(Change listing data)
──────────────────────────────
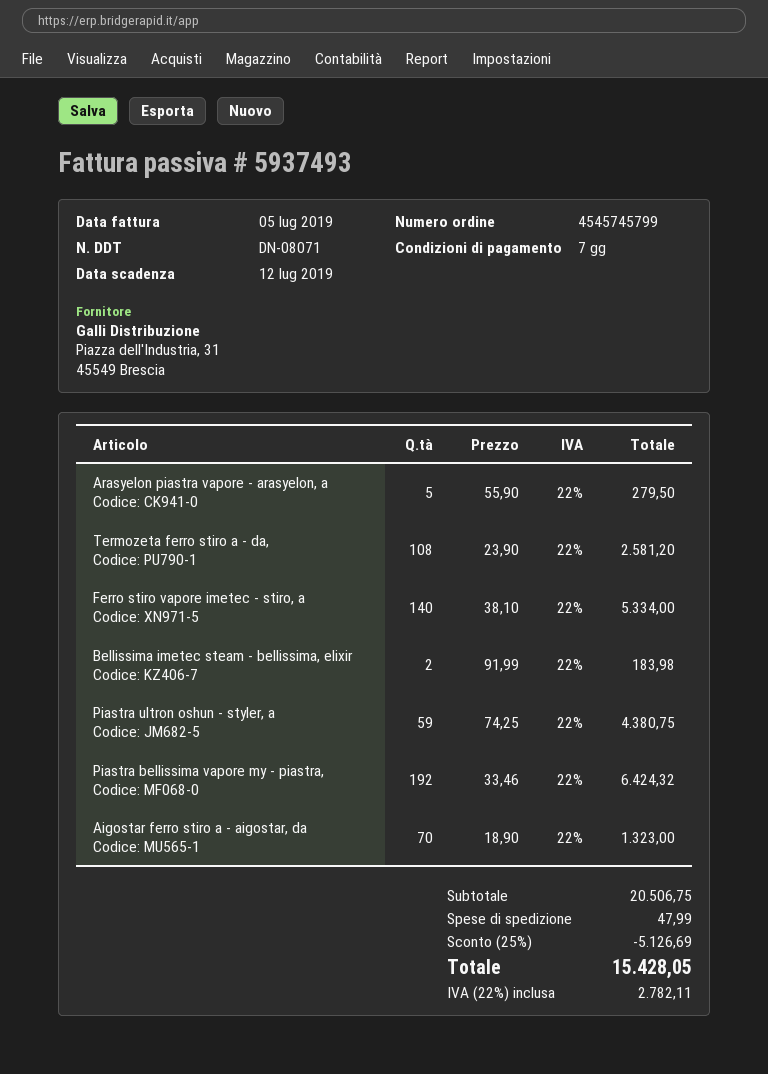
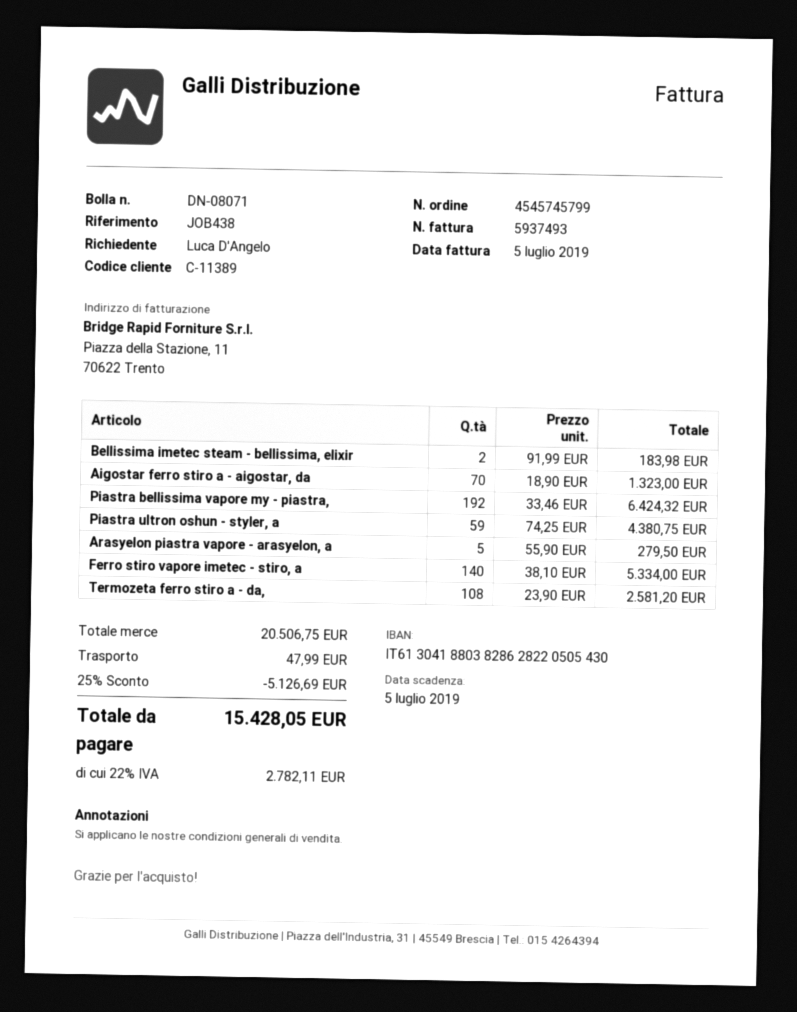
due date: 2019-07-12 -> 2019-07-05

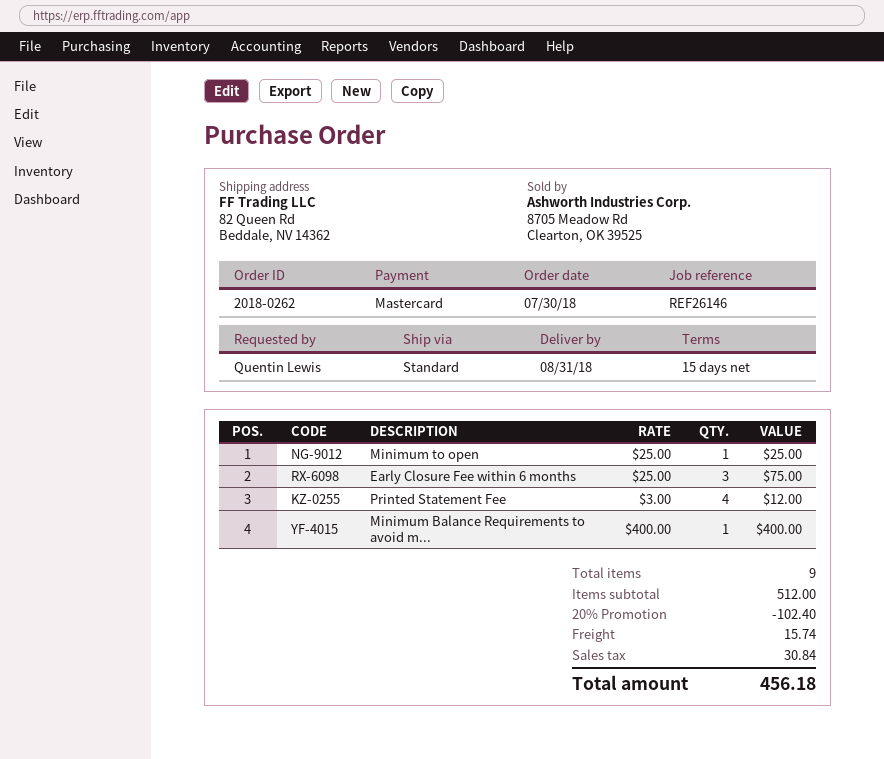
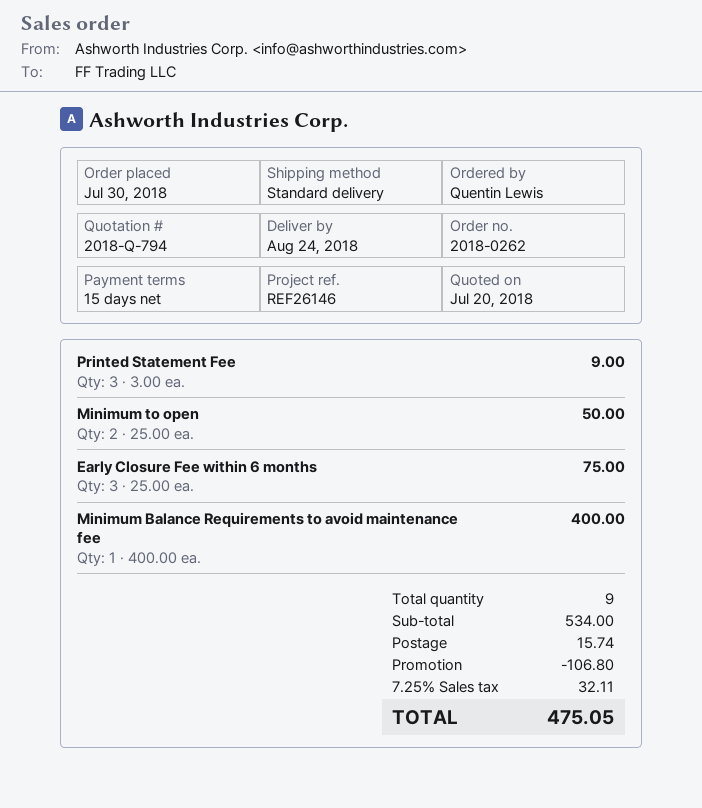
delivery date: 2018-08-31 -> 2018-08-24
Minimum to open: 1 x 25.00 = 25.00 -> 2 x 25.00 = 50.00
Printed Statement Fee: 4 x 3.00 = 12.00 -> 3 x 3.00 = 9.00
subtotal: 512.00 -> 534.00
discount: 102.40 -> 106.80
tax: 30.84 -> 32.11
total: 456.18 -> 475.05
──────────────────────────────
• _Aim of the task_
Count every line above that includes the string "date", and answer with the count only.

• _Answer space_
2